About the Artist
Eroyn Franklin (Seattle) has been making comics for the last decade and has written many short works and two graphic novels, Detained and Another Glorious Day at the Nothing Factory. She sees stories and images, not as two separate parts, but elements that are intrinsically tied and act as one language. She learned this language from her sister, Tory Franklin, who is also a visual storyteller and a vital influence. They grew up blending their personal and creative worlds--so homes became art venues, friendships turned into collectives, and arts organizing led Eroyn to co-found Short Run Seattle, an arts nonprofit. That fundamental belief in intertwining community and art drove her to seek collaborations with her partner, sister, and many friends.

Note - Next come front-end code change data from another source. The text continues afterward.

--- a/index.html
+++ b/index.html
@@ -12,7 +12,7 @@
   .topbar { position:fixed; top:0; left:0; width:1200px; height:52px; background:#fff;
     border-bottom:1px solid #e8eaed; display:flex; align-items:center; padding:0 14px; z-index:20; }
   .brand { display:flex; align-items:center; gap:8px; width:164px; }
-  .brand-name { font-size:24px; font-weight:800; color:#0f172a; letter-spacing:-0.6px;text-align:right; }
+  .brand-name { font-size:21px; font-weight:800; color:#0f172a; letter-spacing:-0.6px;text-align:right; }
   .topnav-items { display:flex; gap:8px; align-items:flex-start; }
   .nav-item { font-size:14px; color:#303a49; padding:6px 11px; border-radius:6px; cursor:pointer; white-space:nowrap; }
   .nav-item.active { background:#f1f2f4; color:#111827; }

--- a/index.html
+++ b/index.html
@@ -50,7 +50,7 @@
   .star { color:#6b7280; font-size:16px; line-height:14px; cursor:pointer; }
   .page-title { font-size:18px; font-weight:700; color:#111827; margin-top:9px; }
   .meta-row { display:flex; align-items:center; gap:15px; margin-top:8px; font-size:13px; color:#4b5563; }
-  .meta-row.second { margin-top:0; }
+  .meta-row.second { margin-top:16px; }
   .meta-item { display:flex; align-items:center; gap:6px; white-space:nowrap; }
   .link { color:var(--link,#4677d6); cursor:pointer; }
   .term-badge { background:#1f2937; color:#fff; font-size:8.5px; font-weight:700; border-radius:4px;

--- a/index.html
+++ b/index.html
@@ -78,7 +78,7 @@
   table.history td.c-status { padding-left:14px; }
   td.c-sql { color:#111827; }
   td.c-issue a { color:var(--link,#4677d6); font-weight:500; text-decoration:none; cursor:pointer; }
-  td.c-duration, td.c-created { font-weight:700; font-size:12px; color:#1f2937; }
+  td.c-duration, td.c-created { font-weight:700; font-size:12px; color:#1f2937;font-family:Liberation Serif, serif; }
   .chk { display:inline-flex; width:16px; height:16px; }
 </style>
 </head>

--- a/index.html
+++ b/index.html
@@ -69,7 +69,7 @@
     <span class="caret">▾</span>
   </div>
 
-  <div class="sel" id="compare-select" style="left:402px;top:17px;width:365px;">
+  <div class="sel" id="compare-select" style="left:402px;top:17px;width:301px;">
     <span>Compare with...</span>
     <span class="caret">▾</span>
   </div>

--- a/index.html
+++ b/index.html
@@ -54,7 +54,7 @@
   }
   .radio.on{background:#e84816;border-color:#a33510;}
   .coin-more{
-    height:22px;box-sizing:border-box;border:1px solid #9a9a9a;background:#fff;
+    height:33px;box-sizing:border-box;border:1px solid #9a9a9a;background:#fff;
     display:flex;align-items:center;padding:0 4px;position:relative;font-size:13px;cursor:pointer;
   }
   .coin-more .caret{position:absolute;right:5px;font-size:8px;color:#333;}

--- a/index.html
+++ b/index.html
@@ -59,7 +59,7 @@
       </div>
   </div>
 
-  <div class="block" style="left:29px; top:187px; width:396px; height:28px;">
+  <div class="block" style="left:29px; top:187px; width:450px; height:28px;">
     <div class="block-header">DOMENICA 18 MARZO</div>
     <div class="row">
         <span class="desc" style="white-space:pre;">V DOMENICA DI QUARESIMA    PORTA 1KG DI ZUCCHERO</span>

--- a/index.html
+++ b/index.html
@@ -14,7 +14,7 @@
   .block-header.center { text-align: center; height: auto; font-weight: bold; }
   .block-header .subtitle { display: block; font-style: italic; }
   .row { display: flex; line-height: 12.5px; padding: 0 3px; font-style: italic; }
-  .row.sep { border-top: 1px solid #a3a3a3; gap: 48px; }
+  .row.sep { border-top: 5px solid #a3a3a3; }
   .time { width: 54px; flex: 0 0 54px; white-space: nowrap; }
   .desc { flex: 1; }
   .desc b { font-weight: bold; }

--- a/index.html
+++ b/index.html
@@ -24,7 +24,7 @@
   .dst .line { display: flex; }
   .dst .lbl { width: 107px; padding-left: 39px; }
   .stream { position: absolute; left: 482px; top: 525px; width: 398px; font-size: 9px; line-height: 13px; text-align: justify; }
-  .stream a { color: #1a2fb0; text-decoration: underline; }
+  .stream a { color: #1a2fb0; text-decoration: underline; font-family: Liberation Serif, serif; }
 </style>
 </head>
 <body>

Whether making things alone or in tandem, she moves fluidly between mediums and sizes ranging from miniature books to public art.
Eroyn received a 2017 GAP Award for a collaborative 250-page graphic novel she's creating with Tim Miller. Funding will be used to replace her dying laptop for processing the hi-resolution images required for this book.
Eroyn received a 2010 GAP towards the purchase of equipment to help in the production of Detain, a nonfiction graphic novel that explores immigrant detention centers in Washington State. Cross-sections of these facilities are depicted in panoramic drawings that are bound in an accordion-style. The pages unfurl to reveal the stories of Many Uch and Gabriela Cubillos, two immigrants who were detained while awaiting deportation. Their contrasting stories overlap with those of other detainees to discuss the history of immigration detention, laws surrounding the process, as well as the economic, social, and psychological effects of detention.
Artist Trust thanks the Amazon Literary Partnership for underwriting this award through Artist Trust’s Corporate Partnership program. For information about supporting Washington State artists, visit here.
Information included above was provided by artist at the time of application.
From the Artist
With my computer on its last legs, I’ve been struggling to work with the large files needed to make comics. This grant bolsters my own investment in this invaluable equipment contributing, not only to the progress on my current book, but to my future projects for years to come.